Brasil ingobernable: el proceso político bajo presión

El proceso político brasileño se encuentra hoy mucho más que en dificultades. Está sumido en una profunda crisis, con una desconfianza compartida entre los actores políticos, sociales y económicos. Es un desafío que acecha al próximo gobierno y pone en jaque la continuidad de la actual configuración política.

Apertura del año legislativo 2018 en el Congreso Nacional, en Brasilia | Foto: Wilson Dias/Agência Brasil

Apertura del año legislativo 2018 en el Congreso Nacional, en Brasilia | Foto: Wilson Dias/Agência Brasil

Brasil enfrenta en la actualidad la peor crisis de su historia. Durante el mes de mayo, por ejemplo, el país tropical vivió una huelga general del sector camionero, impulsada por el aumento exponencial de los combustibles. El país estuvo paralizado por varios días y llevó a los brasileños a la escasez de alimentos, la inmovilidad urbana y la congelación del sector comercial de servicios. Una parte de los camioneros movilizados pedía la intervención militar, es decir, un golpe. Luego de que el gobierno Temer logró contener la paralización, con el resultado de la dimisión del presidente de la gigante Petrobras, fue el turno de los petroleros, que entraron en huelga por 72 horas. A este contexto se agrega un sentimiento nacional de desesperanza; síntoma de ello es el escaso 53 %, según Datafolha, de personas interesadas en la Copa del Mundo, en el país que supo ser el más futbolero del mundo.

Para sumar los últimos ingredientes de la actual tragedia brasileña, están los avances de las investigaciones anticorrupción que miran a Michel Temer y sus cercanos. El presidente ya enfrentó dos denuncias de la fiscalía general, que fueron bloqueadas por el Congreso Nacional, y sufre el total rechazo de los brasileños por su gobierno: solamente un 3 % aprueban su gestión, según números de Datafolha.

Los pedidos de intervención militar se han vuelto cada vez más recurrentes, al punto de masificarse, según el Instituto Paraná Pesquisas. El apoyo a una interrupción del proceso político civil por los militares aumentó de 35 % en 2016 a 43 % en 2017, es decir, cuatro de cada diez entrevistados. Probablemente este número haya vuelto a aumentar en el presente año.

En contraste con la crisis, hay una gran expectativa de que el proceso electoral de este año funcione como una vía de escape, como argumenté en un artículo anterior. Es una fuerte posibilidad, si se deja de lado la ingenuidad de creer que el sucesor de Temer cambiará los paradigmas del diseño del presidencialismo de coalición, el infame sistema que llevó el país al presente caos.

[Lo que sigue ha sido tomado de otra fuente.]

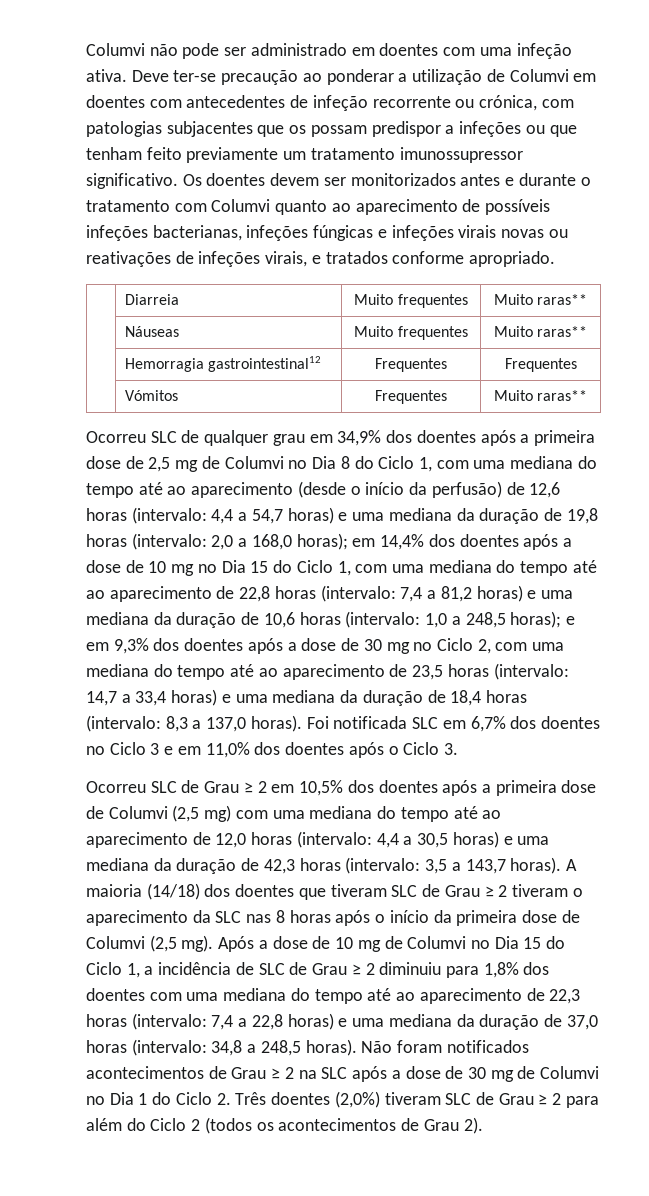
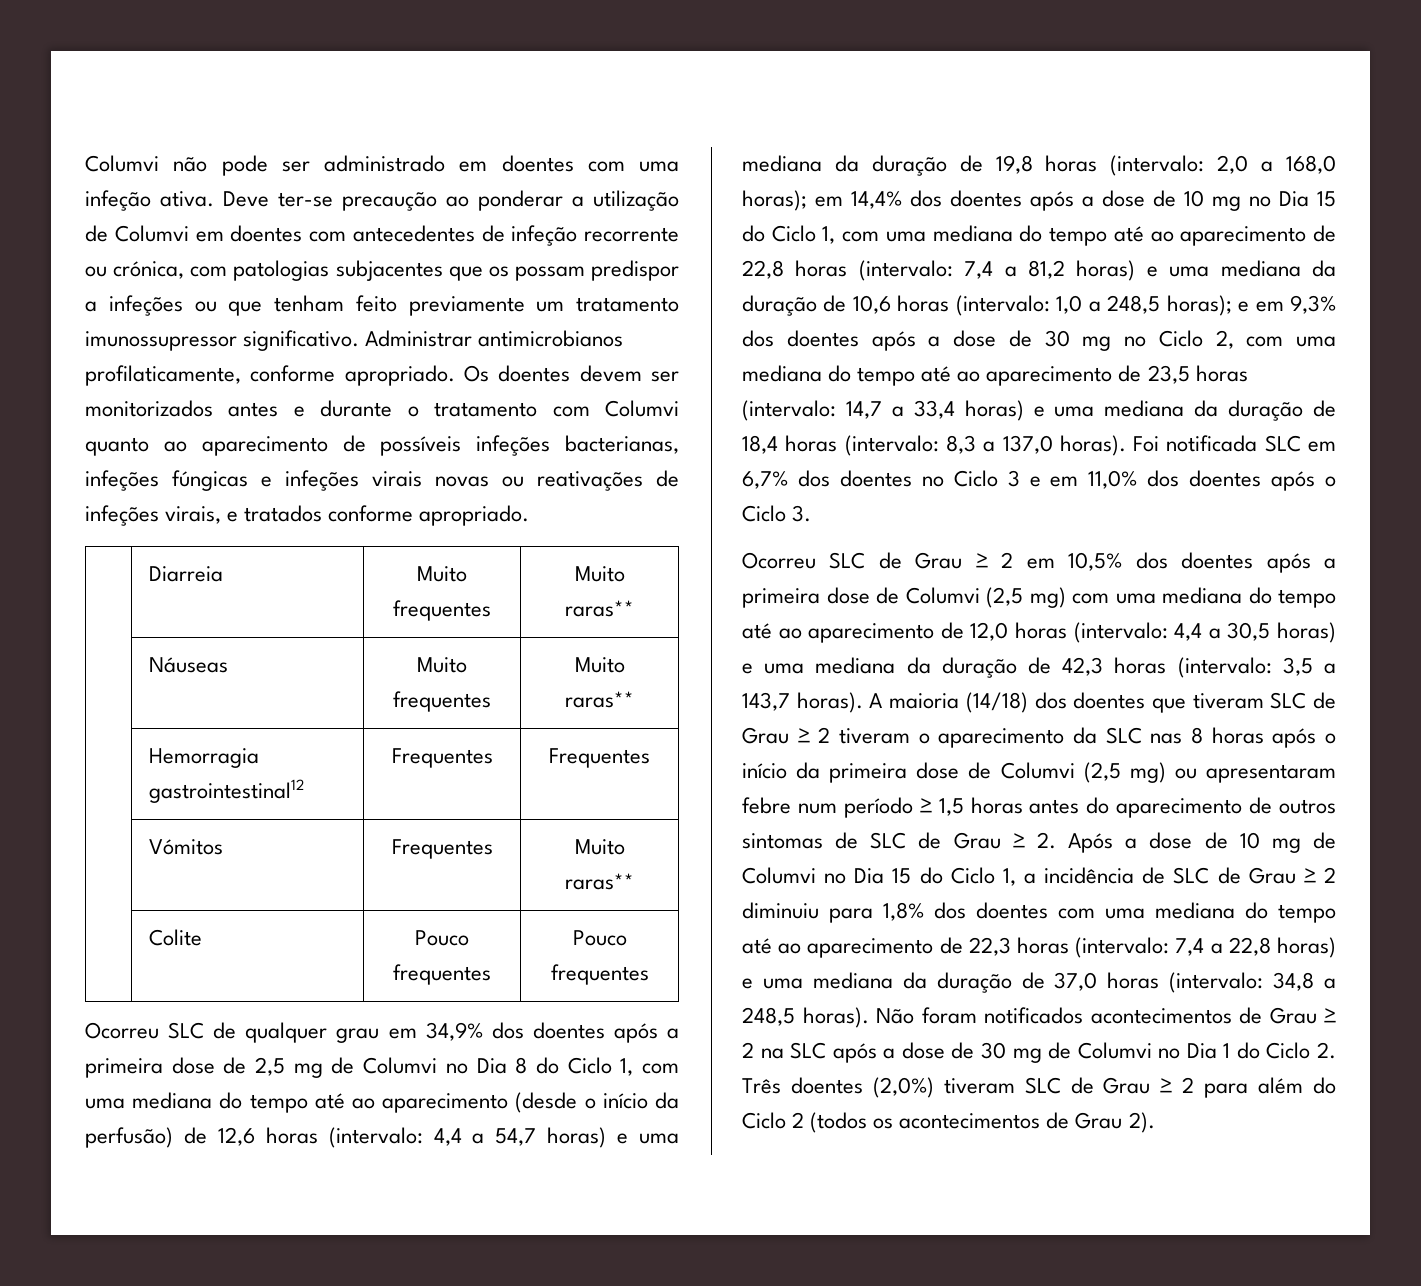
+ Administrar antimicrobianos profilaticamente, conforme apropriado.
+ | Colite | Pouco frequentes | Pouco frequentes
- A maioria (14/18) dos doentes que tiveram SLC de Grau ≥ 2 tiveram o aparecimento da SLC nas 8 horas após o início da primeira dose de Columvi (2,5 mg). Após a dose de 10 mg de Columvi no Dia 15 do Ciclo 1, a incidência de SLC de Grau ≥ 2 diminuiu para 1,8% dos doentes com uma mediana do tempo até ao aparecimento de 22,3 horas (intervalo:
+ A maioria (14/18) dos doentes que tiveram SLC de Grau ≥ 2 tiveram o aparecimento da SLC nas 8 horas após o início da primeira dose de Columvi (2,5 mg) ou apresentaram febre num período ≥ 1,5 horas antes do aparecimento de outros sintomas de SLC de Grau ≥ 2. Após a dose de 10 mg de Columvi no Dia 15 do Ciclo 1, a incidência de SLC de Grau ≥ 2 diminuiu para 1,8% dos doentes com uma mediana do tempo até ao aparecimento de 22,3 horas (intervalo:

El gobierno que surja de las elecciones de octubre heredará una economía haciendo vinagre, un déficit previsional monstruoso, un pacto federal desactualizado y el Legislativo más fragmentado del mundo. Las condiciones no estarán a su favor.

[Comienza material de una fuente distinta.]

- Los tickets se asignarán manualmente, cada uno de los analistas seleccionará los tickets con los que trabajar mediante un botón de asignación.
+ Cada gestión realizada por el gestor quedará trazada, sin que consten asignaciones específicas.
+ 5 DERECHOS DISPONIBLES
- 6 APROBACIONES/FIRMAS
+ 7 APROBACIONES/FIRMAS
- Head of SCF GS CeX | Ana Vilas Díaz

Para los demócratas que participan del proceso político, las elecciones de octubre son fundamentales para intentar recuperar el rumbo. Además de la elección presidencial se renovará la Cámara baja completa, dos tercios del Senado, todos los gobiernos estadales y sus respectivas casas legislativas locales.

Si bien las elecciones pueden bajar la presión, el escenario no es bueno. Hasta el momento hay quince precandidatos. El expresidente Lula da Silva, preso desde hace dos meses, sigue liderando las encuestas. Sin su nombre, el fascistoide populista de derecha Jair Bolsonaro queda primero y Marina Silva, ambientalista de renombre mundial, se consolida en el segundo lugar; vale decir que ambos sin el apoyo de los partidos políticos, esenciales en el proceso legislativo brasileño. Este cuadro electoral es muy inestable; se espera que varios precandidatos quiten su nombre de la carrera y, en resumen, aún todo es posible.

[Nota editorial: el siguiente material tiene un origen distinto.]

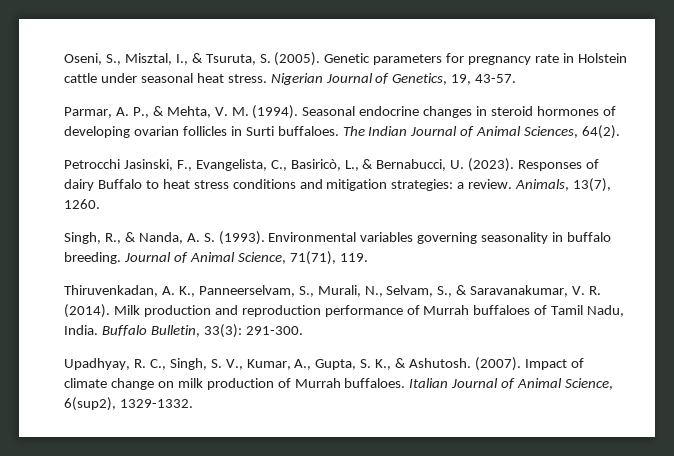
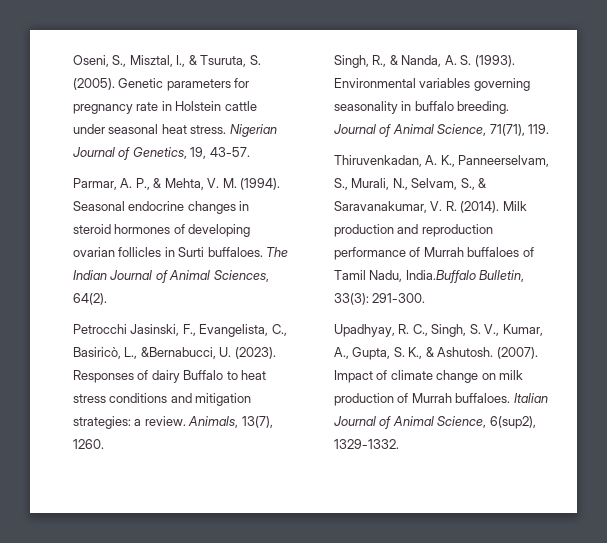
- Petrocchi Jasinski, F., Evangelista, C., Basiricò, L., & Bernabucci, U. (2023).
+ Petrocchi Jasinski, F., Evangelista, C., Basiricò, L., &Bernabucci, U. (2023).
- Milk production and reproduction performance of Murrah buffaloes of Tamil Nadu, India. Buffalo Bulletin, 33(3): 291-300.
+ Milk production and reproduction performance of Murrah buffaloes of Tamil Nadu, India.Buffalo Bulletin, 33(3): 291-300.

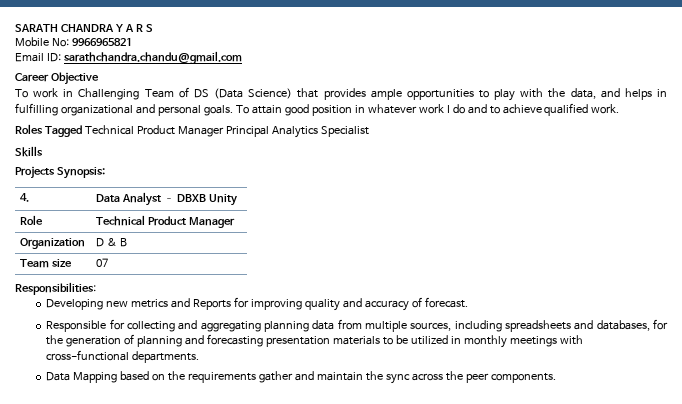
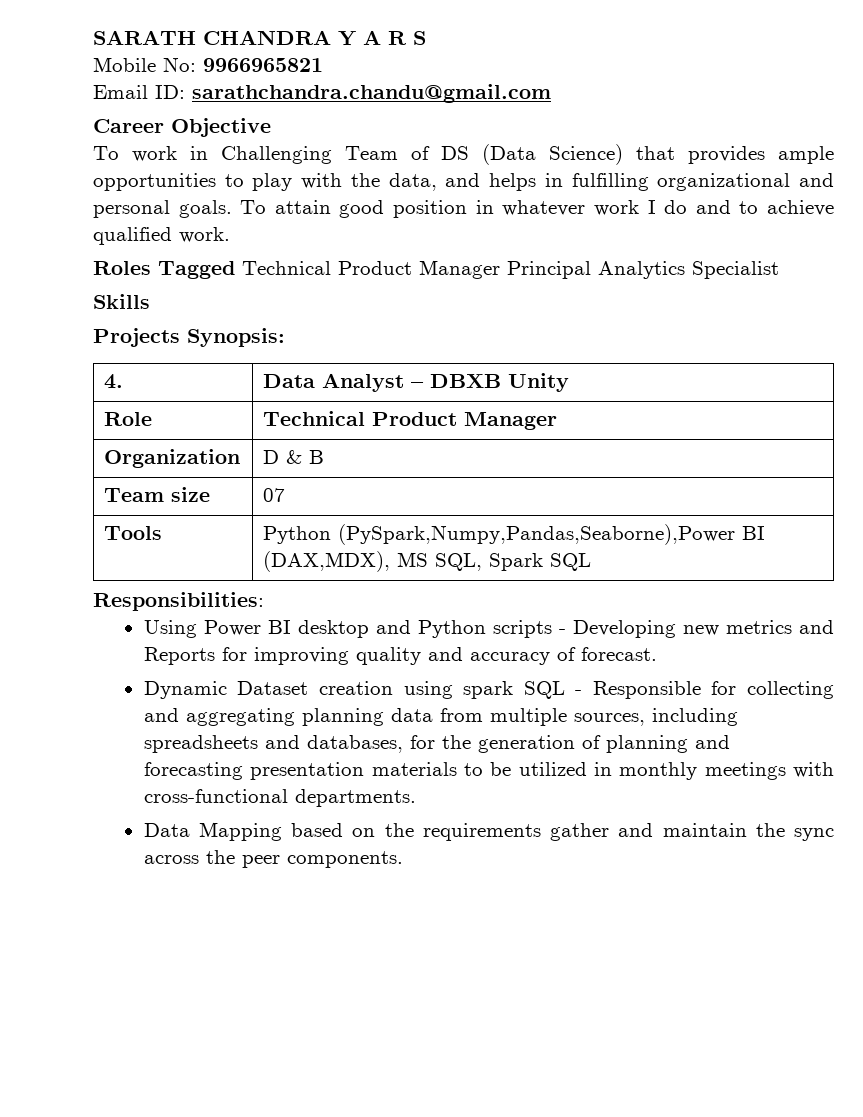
+ Tools | Python (PySpark,Numpy,Pandas,Seaborne),Power BI (DAX,MDX), MS SQL, Spark SQL
  Responsibilities:
- Developing new metrics and Reports for improving quality and accuracy of forecast.
+ Using Power BI desktop and Python scripts - Developing new metrics and Reports for improving quality and accuracy of forecast.
- Responsible for collecting and aggregating planning data from multiple sources, including spreadsheets and databases, for the generation of planning and forecasting presentation materials to be utilized in monthly meetings with cross-functional departments.
+ Dynamic Dataset creation using spark SQL - Responsible for collecting and aggregating planning data from multiple sources, including spreadsheets and databases, for the generation of planning and forecasting presentation materials to be utilized in monthly meetings with cross-functional departments.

Los indicadores no son favorables. Después de 2014 Brasil empeoró en todos los índices de democracia. Por ese motivo, los líderes que se elegirán en octubre tendrán como principal desafío volver a colocar Brasil en el camino de la consolidación democrática, reencantar a los intervencionistas e incentivar al sector productivo para que el país vuelva a crecer.

Dados todos estos factores y condiciones excepcionales, en octubre los brasileños resolverán en las urnas el gran dilema del país para los próximos cuatro años, tal vez para toda la década siguiente.